Overall, it's at best a beach book or something to read while storm stayed.
A gorgeously written book --- though beware, don't read it if you're already in a melancholy mood! The main protagonist, Kivrin, is smart, determined, compassionate, and well drawn; the setting is vivid and well researched; and the flow of the story will suck you right in.
Outstanding! I lived in this book while I was reading it and was loathe for it to end. The dual settings are the 1300s and the future, which doesn't feel futuristic.
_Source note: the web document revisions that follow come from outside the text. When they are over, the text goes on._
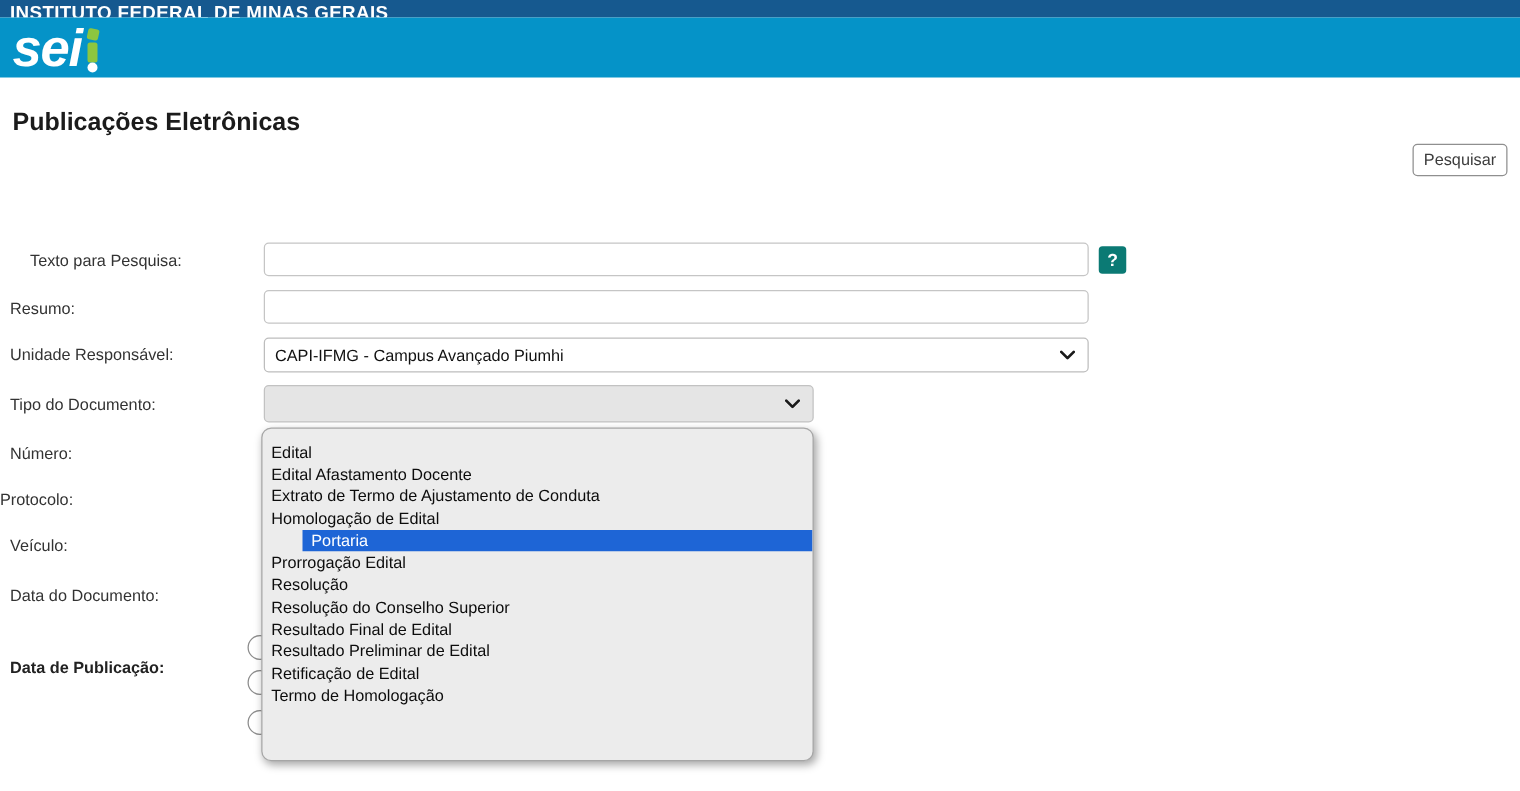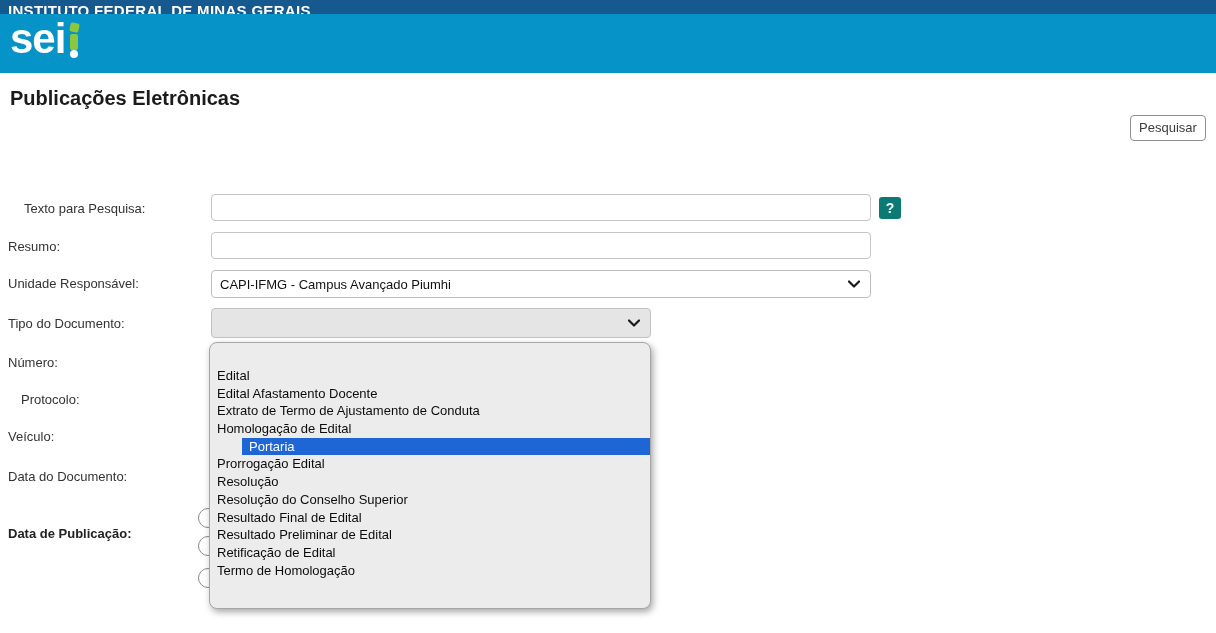--- a/index.html
+++ b/index.html
@@ -19,8 +19,8 @@
             background:var(--topbar-bg,#16598f); }
   .topbar-text { position:absolute; left:8px; top:2px; color:#ffffff;
                  font-size:15px; font-weight:600; letter-spacing:.3px; white-space:nowrap; }
-  .mainbar { left:0; top:14px; width:1216px; height:59px;
-             background:var(--mainbar-bg,#0593c8); }
+  .mainbar { left:0; top:14px; width:1216px; height:48px;
+             background:var(--mainbar-bg,#0593c8);font-style:italic; }
   .logo { position:absolute; left:10px; top:3px; color:#ffffff;
           font-size:42px; font-weight:bold; letter-spacing:-1px; line-height:44px; }
   .bang { position:relative; display:inline-block; width:13px; height:38px; vertical-align:-6px; margin-left:2px; }

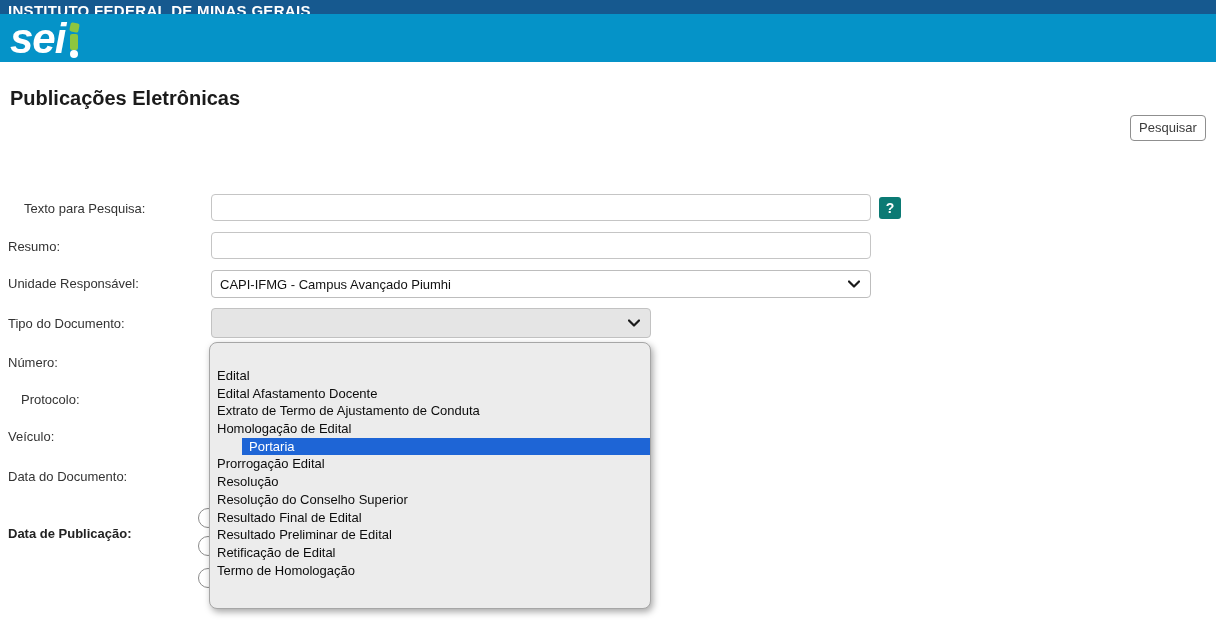--- a/index.html
+++ b/index.html
@@ -62,7 +62,7 @@
   
   .dropdown { left:209px; top:342px; width:442px; height:267px; z-index:5;
               background:#ececec; border:1px solid #a6a6a6; border-radius:8px;
-              box-shadow:2px 3px 7px rgba(0,0,0,0.35); padding-top:24px; overflow:hidden; }
+              box-shadow:2px 3px 7px rgba(0,0,0,0.35); padding-top:10px; overflow:hidden; }
   .dd-option { height:17.7px; line-height:17.7px; font-size:13px; color:#0c0c0c;
                padding-left:7px; white-space:nowrap; cursor:default; }
   .dd-option.selected { background:var(--option-highlight,#1e65d6); color:#ffffff;margin-left:32px; }

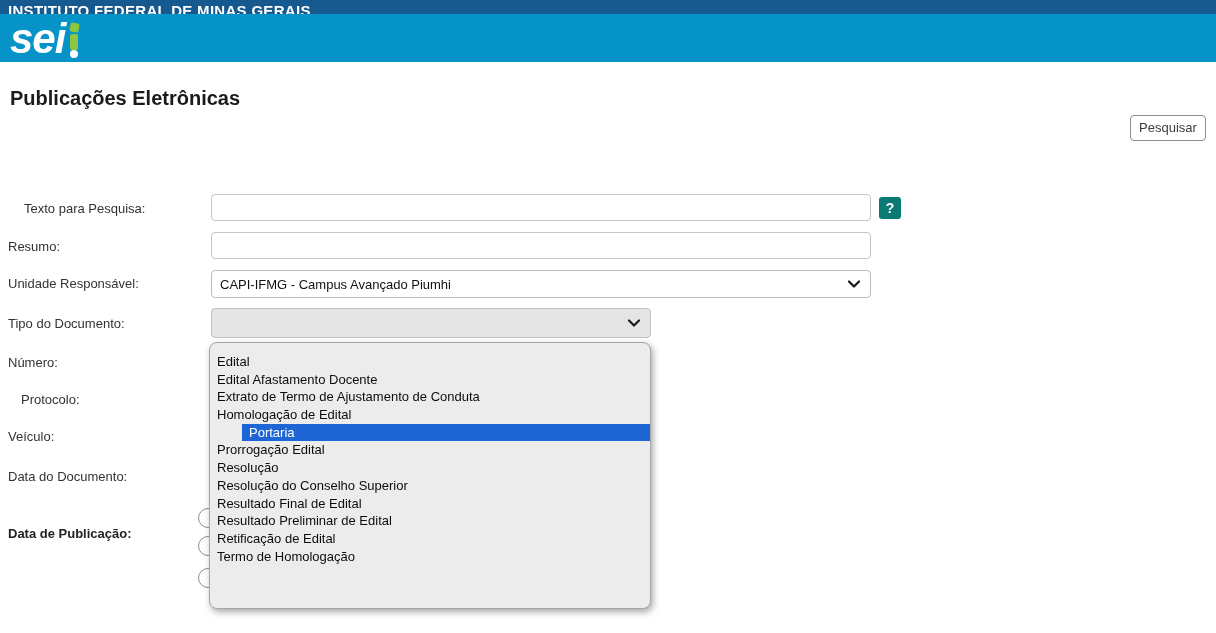--- a/index.html
+++ b/index.html
@@ -89,7 +89,7 @@
 <span class="abs flabel" style="left:8px; top:276px;">Unidade Responsável:</span>
 <span class="abs flabel" style="left:8px; top:316px;">Tipo do Documento:</span>
 <span class="abs flabel" style="left:8px; top:355px;">Número:</span>
-<span class="abs flabel" style="left:21px; top:392px;">Protocolo:</span>
+<span class="abs flabel" style="left:0; top:392px;">Protocolo:</span>
 <span class="abs flabel" style="left:8px; top:429px;">Veículo:</span>
 <span class="abs flabel" style="left:8px; top:469px;">Data do Documento:</span>
 <span class="abs flabel bold" style="left:8px; top:526px;">Data de Publicação:</span>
It still very Oxford, with brollies and tolling Christmas bells. The 1300s were so richly drawn that I forgot that the author really didn't travel there for reference. And the characters - the icing of all good books - I love them.
Which is more deadly: infectious disease or bureaucratic myopia? Hard to tell after reading this grimly humorous account of a time travel experiment gone wrong. Professor Dunworthy is an Oxford historian in 2054, when time travel has become an accepted part of faculty research. His protegee Kivrin is determined to visit the 1300s, a century that has only recently (and unwisely) been opened for exploration, over Dunworthy's furious protests. When it becomes clear that something has gone awry with Kivrin's launch, Dunworthy's rescue efforts are hampered by university politics, a deadly virus, xenophobia, and plain old stupidity. Meanwhile Kivrin, marooned in 1328 gradually realizes that she has landed in one of the most dangerous of times and places, and fights heroically to protect her new 14th century friends from a growing, implacable menace. Both Kivrin and Dunworthy will discover themselves capable of enduring more trauma than either thought possible. A great historical novel, but sadly it shows its age: Willis' failure to anticipate cell phones and Twitter in an era of time travel result in some ludicrous plot twists, and the minutiae of techno babble drags down the narrative. Still, a gripping story of mean-spirited pettiness trumping scientific breakthrough, and how faith, loyalty and friendship can transcend tragedy.
One of the best written scifi books I've had the pleasure to read in a very long time. I found it to be well paced with interesting characters. It would be appropriate for almost any age.